Mysql – XFS Check/Repair Fails

MySQLraidsoftware-raidxfs

I have a mysql database server on an EC2 instance with 3 drives in a Raid 0 array. This morning the server crashed and after inspecting the logs, I noticed a Structure Needs Cleaning error(i.e. System Error Code 117). With that I attempted to run an xfs_check on the effected drive but the following is what returned:

xfs_repair: /dev/md0 contains a mounted filesystem

fatal error -- couldn't initialize XFS library

I have all the necessary tools/packages installed, so I checked the syslog and it returned this:

Filesystem "md0": XFS internal error xfs_da_do_buf(2) at line 2112 of file /build/buildd/linux-ec2-2.6.32/fs/xfs/xfs_da_btree.c.  Caller 0xffffffff81261bb5

After attempting a xfs_repair I still see the same output as above and same syslog entry.

As the issue is only in one database directory, is there a way to either fix the issues mentioned or have the mysql ignore the database directory so as to continue in operation (i.e. manually delete the database while leaving lib directory intact). Any suggestions would be helpful.

Best Answer

unmount whatever is currently mounted. xfs_repair is a bit picky about that at times. lsof /mountedpartition to see what might still be holding that partition open if you are unable to unmount it.

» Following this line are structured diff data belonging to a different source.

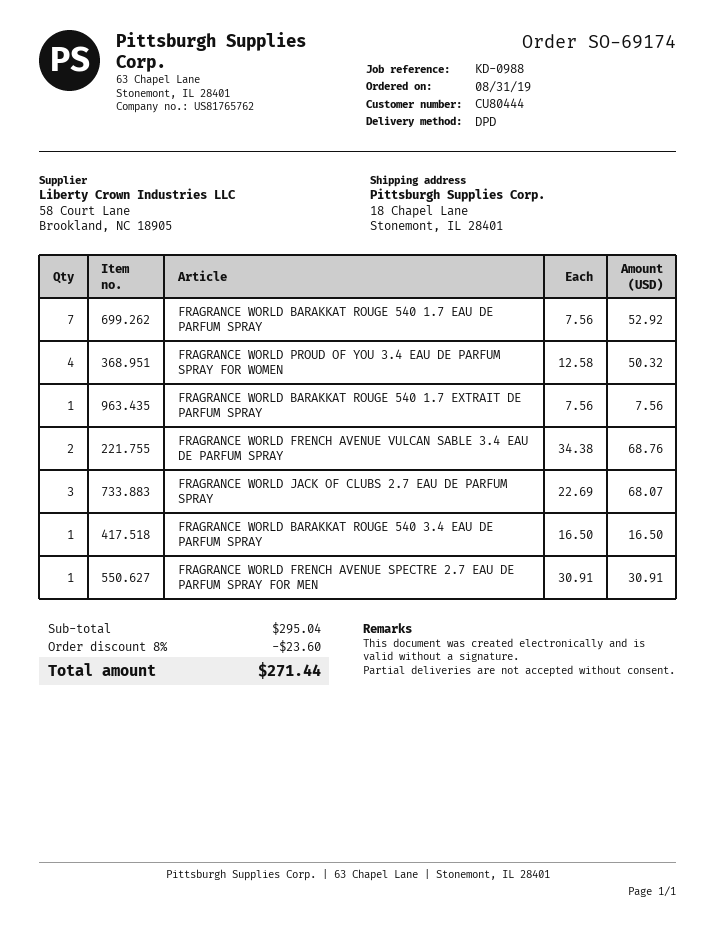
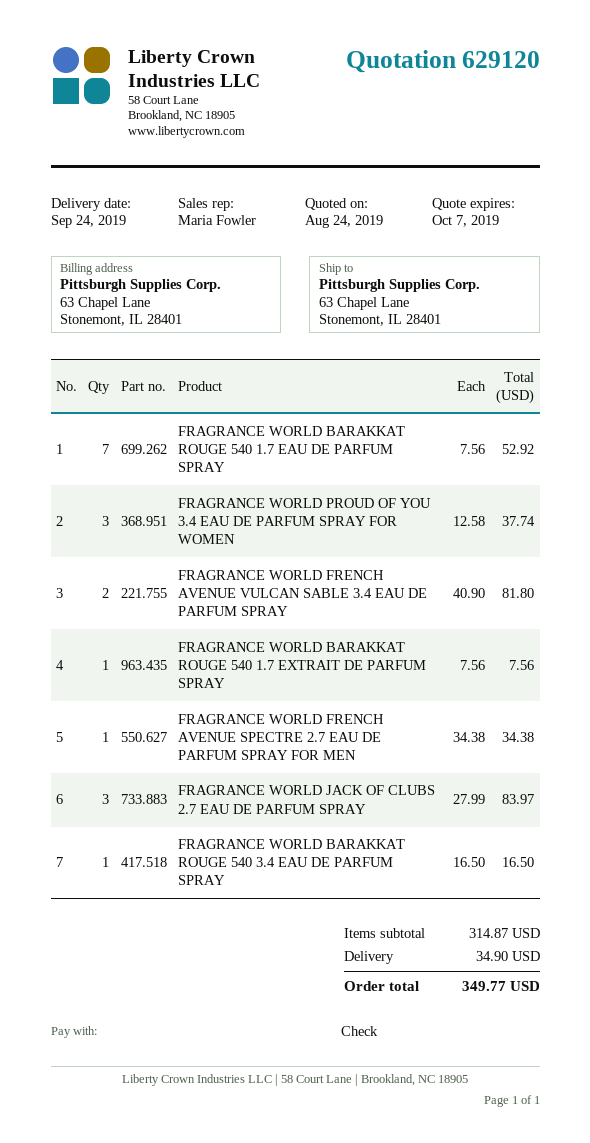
ship to: 18 Chapel Lane, Stonemont, IL 28401 -> 63 Chapel Lane, Stonemont, IL 28401
FRAGRANCE WORLD PROUD OF YOU 3.4 EAU DE PARFUM SPRAY FOR WOMEN: 4 x 12.58 = 50.32 -> 3 x 12.58 = 37.74
FRAGRANCE WORLD FRENCH AVENUE VULCAN SABLE 3.4 EAU DE PARFUM SPRAY: 2 x 34.38 = 68.76 -> 2 x 40.90 = 81.80
FRAGRANCE WORLD JACK OF CLUBS 2.7 EAU DE PARFUM SPRAY: 3 x 22.69 = 68.07 -> 3 x 27.99 = 83.97
FRAGRANCE WORLD FRENCH AVENUE SPECTRE 2.7 EAU DE PARFUM SPRAY FOR MEN: 1 x 30.91 = 30.91 -> 1 x 34.38 = 34.38
subtotal: 295.04 -> 314.87
discount: 8% = 23.60 -> none
shipping: none -> 34.90
total: 271.44 -> 349.77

Depending on how it shut down, you might need to do -L to clear the logs, and regardless of your preference, use -P on the xfs_repair - xfs_repair will usually run through and get stuck and just sit there, the -P allows it to continue.

If you want to check progress, from another terminal session, strace -p (pid of xfs_repair) and you can see if it is still doing something.

I don't know what version of xfsprogs/xfsdump you're running, but, see if there is an upgrade available for your OS - there are a number of somewhat recent upgrades (last 8 months) that address some of the odd buffer overflows. XFS Tools are currently at 3.1.5.

You won't be able to selectively delete directories during a repair very easily - though, that error message suggests you will see some data loss, or, will find the files in /lost+found. Depending on how bad the structure is, you might find little data loss. If you really wanted to go in depth, you could purposely traverse the meta structure and clear certain bits, but, I think you might find that to be extraordinarily complex.

Alternatively, mkfs and restore from backups.

In rereading, it appears that the filesystem is mounted, what you can do is shut down mysql, move the one bad database directory out of the mysql directory, restart mysql. The filesystem should be cleaned at some point, but, if the only issue is that one directory and you are able to mount the filesystem, you should be able to write/move that directory out of the way.